Sesungguhnya anugerah yang begitu besar yang ALLAH SWT turunkan di bumi, adalah ketika Dia menciptakan dan kemudian menitipkan rasa CINTA di hati kita. Dan soal cinta, rasanya guru kehidupan yang kita patut belajar darinya, adalah Ibu. Dalam kamus hidupku, IBU adalah sinonim dari kata CINTA.
Malin Kundang Pantas Jadi Batu
Siapakah dia yang tulus memberi tanpa berpikir nanti akan menerima ? Seperi mentari yang menyinari bumi, tak sedikitpun berharap untuk dibalas. Aku begitu ingat ketika banyak hal yang mengecewakan yang telah kuperbuat, dan ketika itu Bapak begitu geram, Mamah yang meredakan amarahnya, dan berusaha untuk tetap mengingatkan dan terus mengingatkanku, agar memperbaiki diri. Tidak hanya saat itu, tapi esoknya, lusa dan hari-hari berikutnya. Tanpa lelah Mamah selalu mengingatkanku. Bahkan hingga menetes air matanya, mengalir, kecewa bercampur sedih, ada marah mungkin, tapi jika saja ada satu kata yang tepat merangkumnya, kata itu adalah : CINTA.
Seberapapun banyak luka yang kita torehkan di hatinya (Ibu), takkan mampu membuatnya berhenti mencintaimu.
Aku ingat bagaimana air matanya mulai mengalir, karena kakiku yang luka dan ketika napasku mulai tersengal-sengal karena sakit yang tiba-tiba suatu ketika. Ada kekhawatiran yang begitu besar. Bahkan saat didengarnya aku demam sedikit, beliau segera saja mencarikan obat. Masih teringat di memoriku, ketika beliau merelakan perhiasannya, untuk keperluanku, padahal aku tahu itulah satu-satunya barang berharga yang dia miliki. Mungkin beberapa diantaranya terkesan berlebihan, tapi mamah yang tidak tamat pendidikan tinggi hanya bijak berkata : yang penting kamu bahagia. Ah belakangan aku mulai sepakat soal kutukan, menurutku sangat pantas malin kundang jadi batu.
Antara Hidup dan Mati
"Saat itu benar-benar aku nangis, sejadi-jadinya". Bang Kadir, teman kantorku menuturkan saat-saat istrinya dalam persalinan. "Seharian istriku, menahan sakit, mengeden tapi tak juga anakku keluar dari perut istriku. Sampai istriku kelelahan, enggak bisa ngeden lagi. Saat itu aku, dan sanak keluarga disitu nangis sejadi-jadinya. ", begitu Bang Dirman mengisahkan pengalamannya. Jadi teringat juga cerita Bang Ridwan. "Nangis aku, ngeri kali aku ngeliatnya (dengan logat medan). Yang namanya antara hidup dan mati itu benar", Bang Ridwan salah satu supir di kantorku menuturkan bagaimana perjuangan istrinya melahirkan.

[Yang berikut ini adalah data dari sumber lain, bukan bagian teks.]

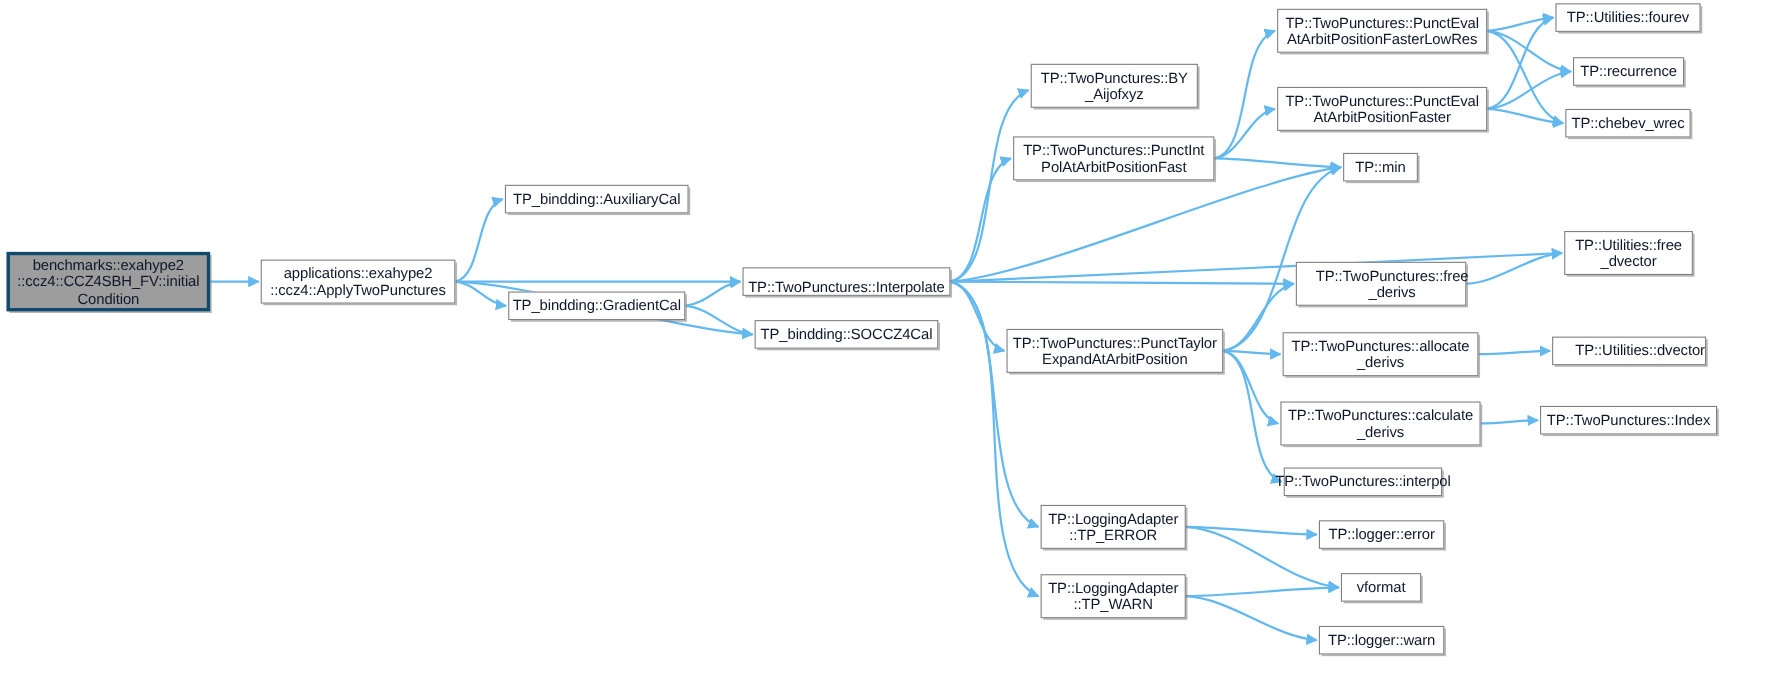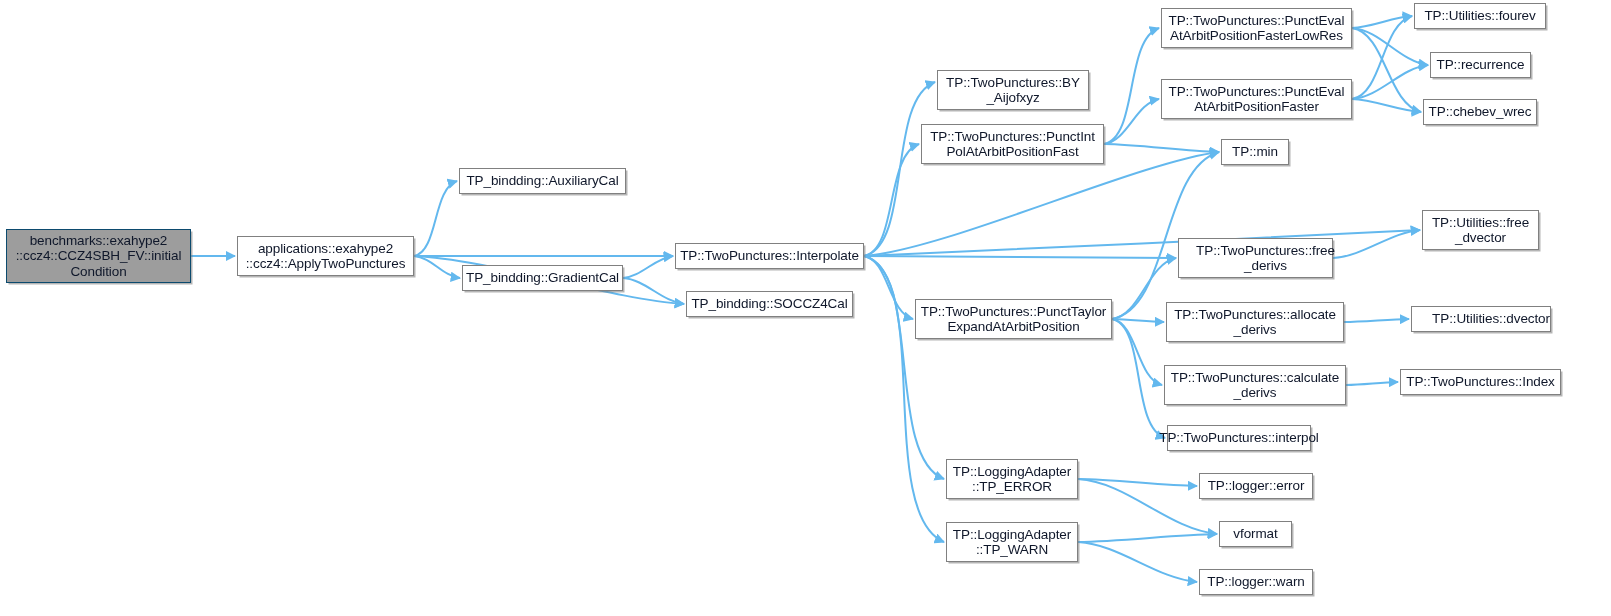"TP::TwoPunctures::BY" div.node { top: 70px -> 58px }
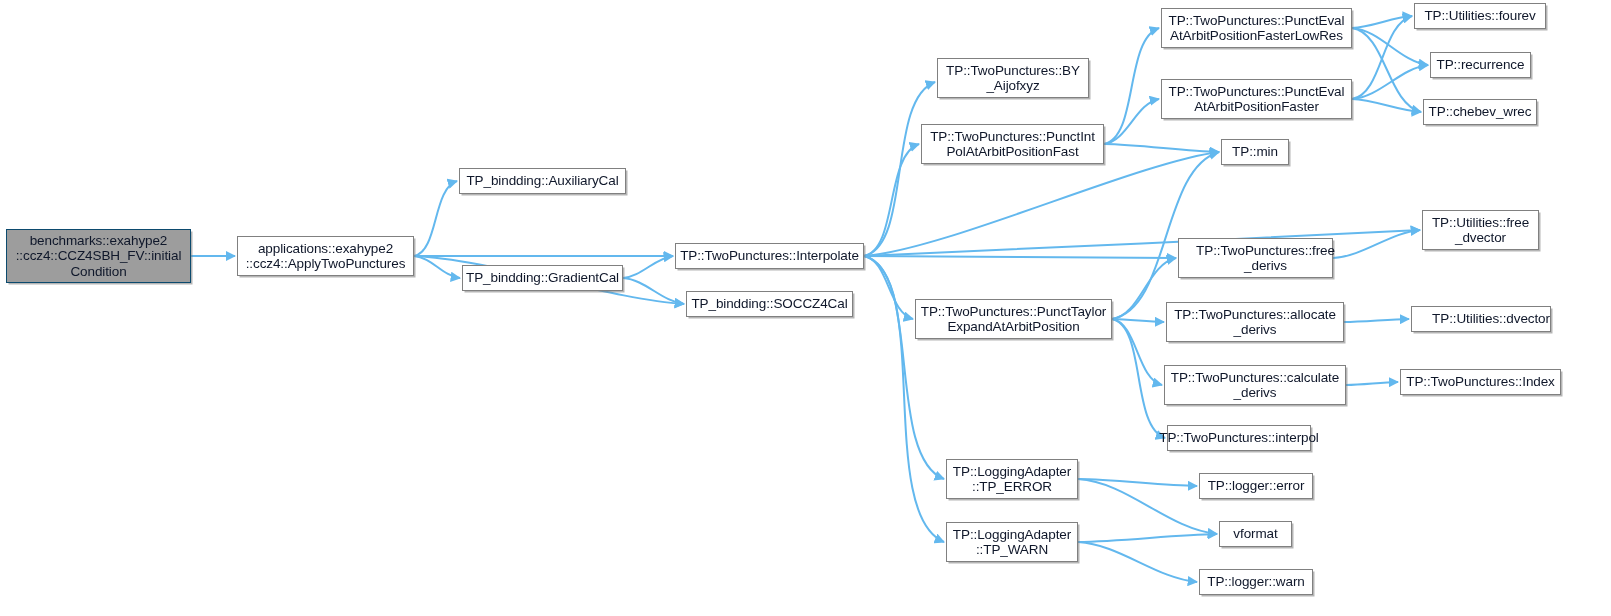"benchmarks::exahype2" .node.root { border: 1px solid #0c4a6e -> 3px solid #0c4a6e }
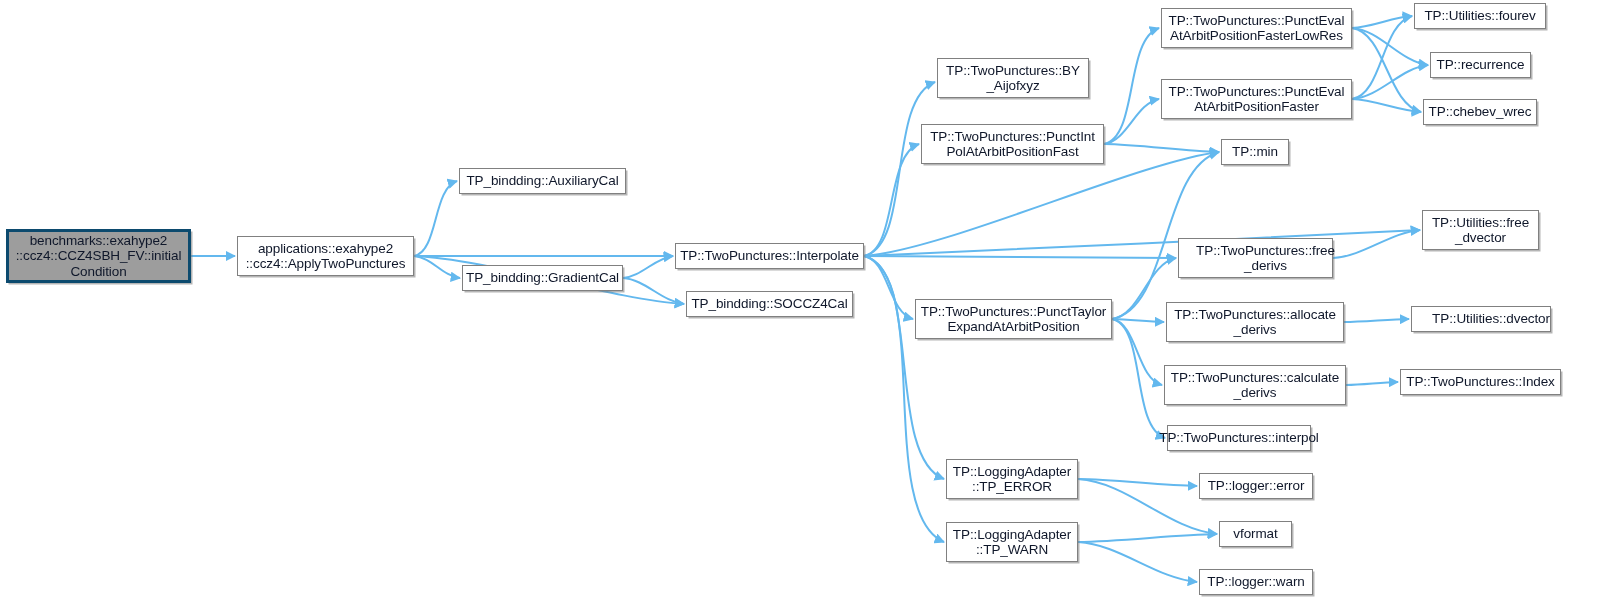"TP::TwoPunctures::Interpolate" div.node { align-items: none -> flex-end }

"Antara hidup dan mati". Kalimat itu tiba-tiba membuatku (kembali) ingat Mamah. Perbuatanku yang banyak mengecewakannya, hari-hari ketika aku menjadi duri dalam keluarga, dan hampir tak ada hal baik yang kuperbuat, sementara begitu besar cinta yang telah beliau berikan, berkelebat di benakku.
Saat kucoba mengingat apakah ada hal yang membuat mamah bangga pada diriku, dibenakku malah muncul ketika mamah malu pada tetangga, malu pada guru-guruku di sekolah, malu pada saudara, bahkan malu pada dirinya sendiri, karena begitu sulitnya mengajakku memperbaiki diri, bahkan sekadar untuk mengurangi kenakalanku.
Mataku mulai pedih, berembun dan saat itu tak terasa ada yang mengalir di sela-sela mataku. Ada yang bergejolak di dadaku dan seperti ada yang meleleh. Pertahanku jebol, aku tersungkur. Pilu.
Ya Rabb, hamba mohon dengan sangat, berikanlah kebahagiaan yang tiada habis hingga akhir hayatnya, pada mamahku. Dan jadikanlah hamba salah satu pintu kebahagiaannya.